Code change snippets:
════════════════════
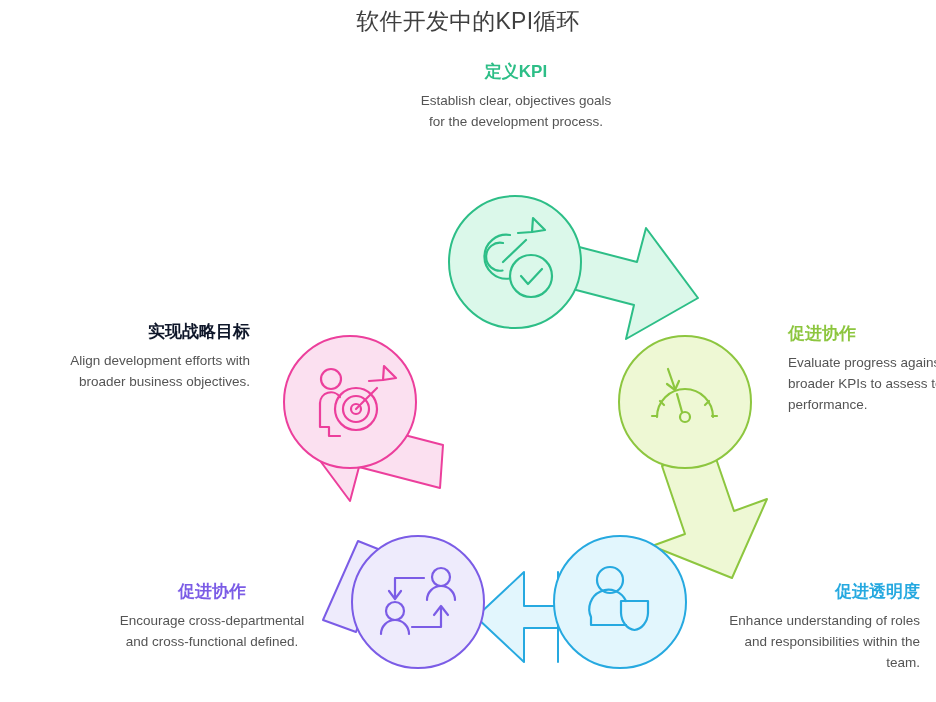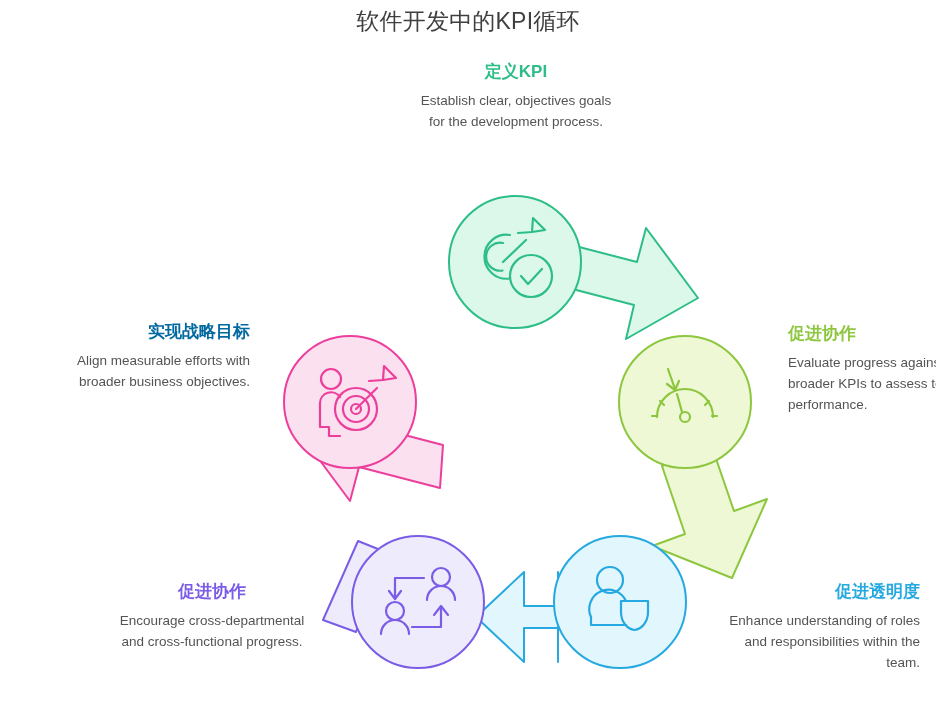--- a/index.html
+++ b/index.html
@@ -220,7 +220,7 @@
   </div>
 
   <div class="node-label" id="label-strategy">
-    <p class="node-title" style="color:#0369a1">实现战略目标</p>
+    <p class="node-title" style="color:#0f172a">实现战略目标</p>
     <p class="node-desc">Align measurable efforts with broader business objectives.</p>
   </div>
 

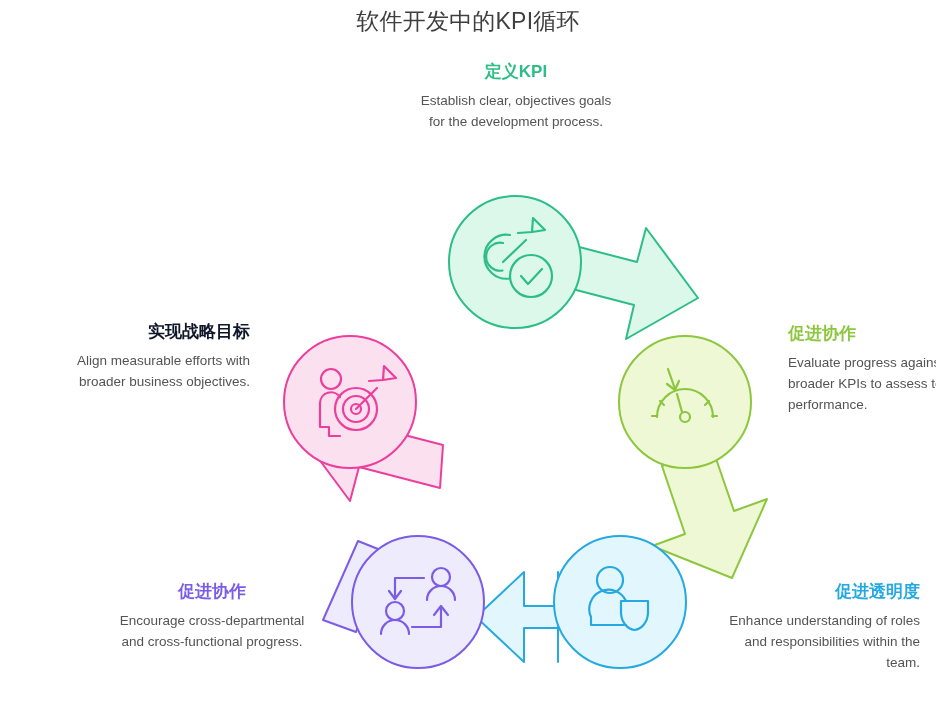--- a/index.html
+++ b/index.html
@@ -221,7 +221,7 @@
 
   <div class="node-label" id="label-strategy">
     <p class="node-title" style="color:#0f172a">实现战略目标</p>
-    <p class="node-desc">Align measurable efforts with broader business objectives.</p>
+    <p class="node-desc">Align development efforts with broader business objectives.</p>
   </div>
 
 </div>

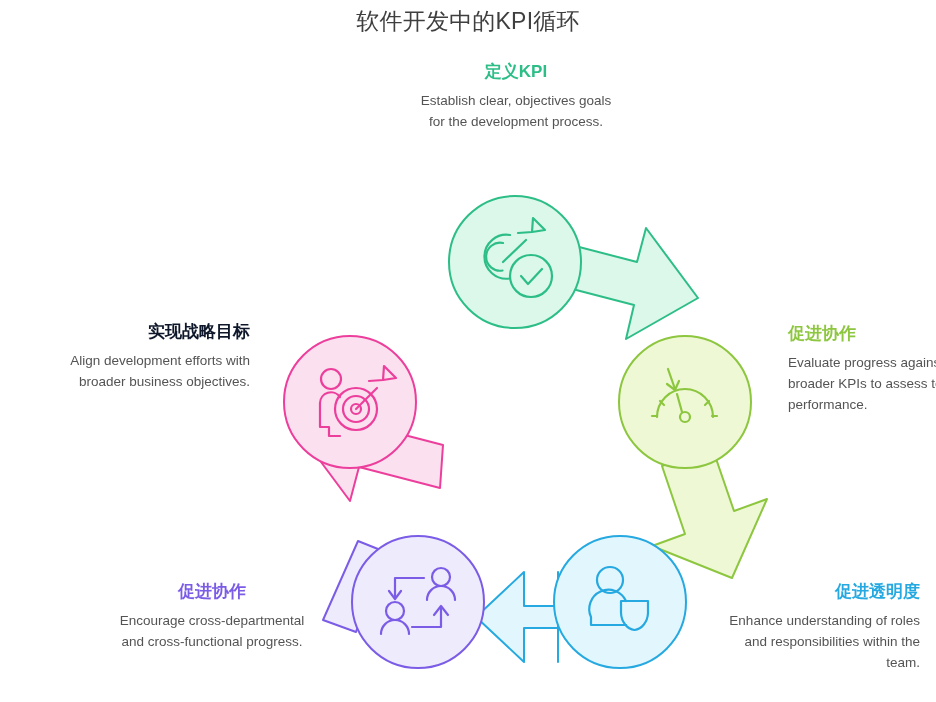--- a/index.html
+++ b/index.html
@@ -216,7 +216,7 @@
 
   <div class="node-label" id="label-collaboration">
     <p class="node-title" style="color:#7B5CE6">促进协作</p>
-    <p class="node-desc">Encourage cross-departmental and cross-functional progress.</p>
+    <p class="node-desc">Encourage cross-departmental and cross-functional defined.</p>
   </div>
 
   <div class="node-label" id="label-strategy">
════════════════════
> [Exercise]
Each line above with the word "efforts" needs to be copied.

> [Written solution]
     <p class="node-desc">Align measurable efforts with broader business objectives.</p>
-    <p class="node-desc">Align measurable efforts with broader business objectives.</p>
+    <p class="node-desc">Align development efforts with broader business objectives.</p>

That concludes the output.